Mediation: The Chain of Pain and How to Get Off it
July 19, 2016
By Andrew Hildebrand, Leading UK Mediator, In Place of Strife LLP

Andrew Hildebrand is a mediator at In Place of Strife, The Mediation Chambers. In Place of Strife is the Chambers for many of the UK’s most experienced mediators. To find out more please visit our website, www.mediate.co.uk or call our office on 0333 014 4575.

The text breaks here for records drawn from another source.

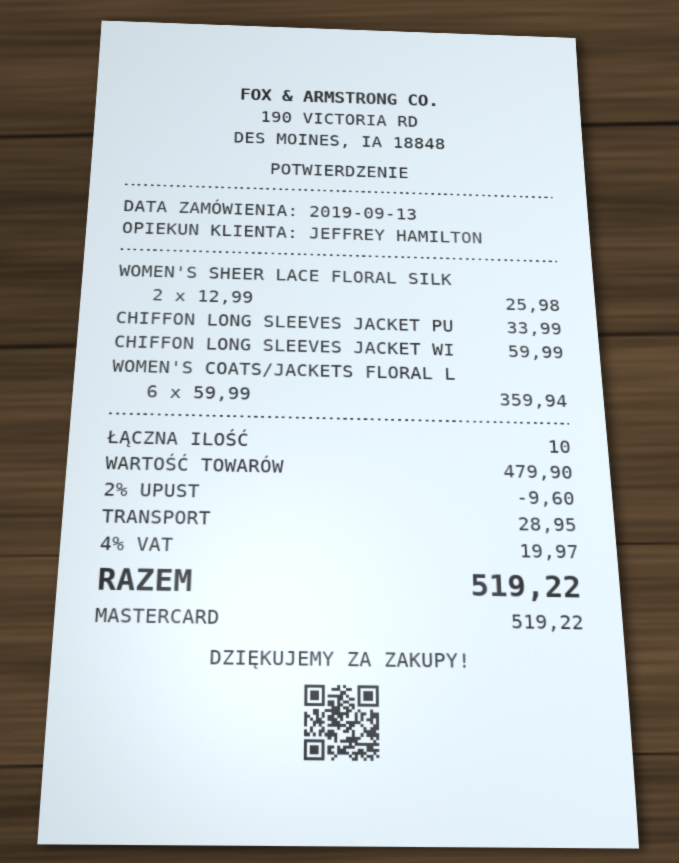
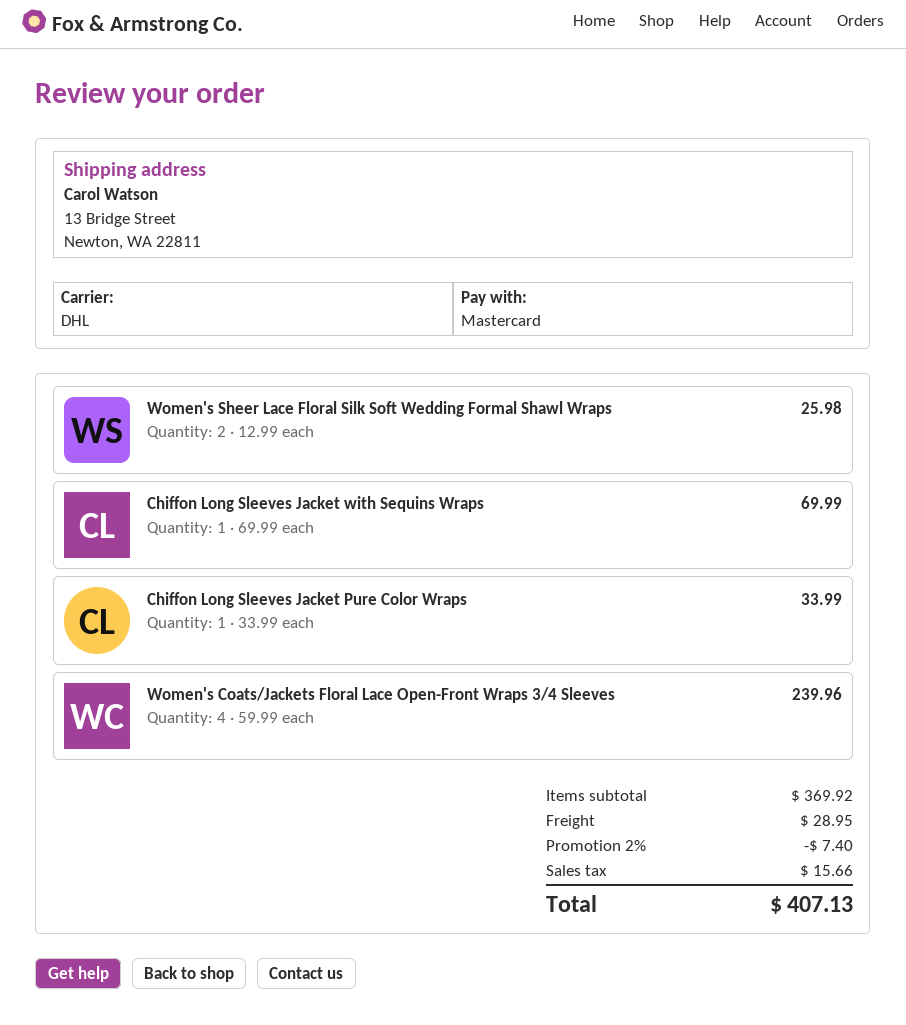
CHIFFON LONG SLEEVES JACKET WI: 1 x 59.99 = 59.99 -> 1 x 69.99 = 69.99
WOMEN'S COATS/JACKETS FLORAL L: 6 x 59.99 = 359.94 -> 4 x 59.99 = 239.96
subtotal: 479.90 -> 369.92
discount: 2% = 9.60 -> 2% = 7.40
tax: 19.97 -> 15.66
total: 519.22 -> 407.13

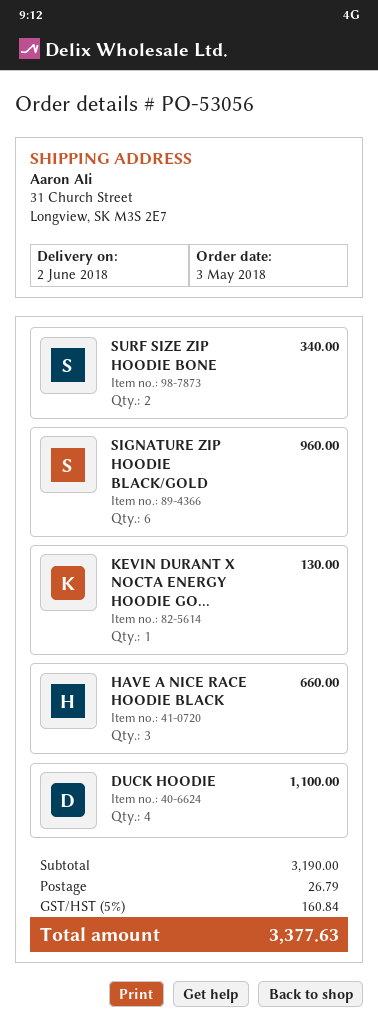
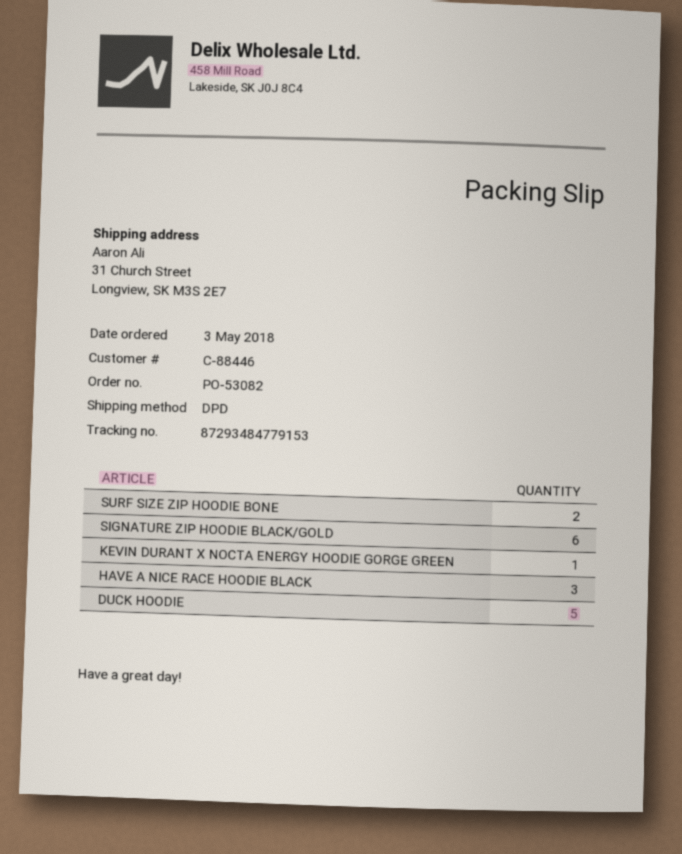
order number: PO-53056 -> PO-53082
DUCK HOODIE: 4 -> 5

I drew it while reading Sarah Barclay’s excellent study about paediatric services.1 It shows how conflicts escalate and pinpoints warning signs. Looking at the diagram, I was struck by three things:

  1. In commercial disputes, you often see a ‘chain of pain’ like this. Possibly, also complicated where people are communicating by email. Not face to face.
  2. Our views tend to be amplified by the illusion that we are right and the other person, deluded. As comedian George Carlin said ‘Have you ever noticed that anybody driving slower than you is an idiot, and anyone going faster than you is a maniac?’
  3. If the protagonists can’t resolve matters, this is the likely continuum. Until somewhere along the line something boils over or someone reaches for a litigator. Then the conflict mutates again. This time through a legal prism.

So why is it relevant?

Because it shows two other things too:

a) How much more is often at stake. Whether it is a boardroom dispute or a band dispute, an inheritance claim or a contractual one, it is also about financial issues, relationships, egos and reputations. Not things the courts are particularly good at dealing with.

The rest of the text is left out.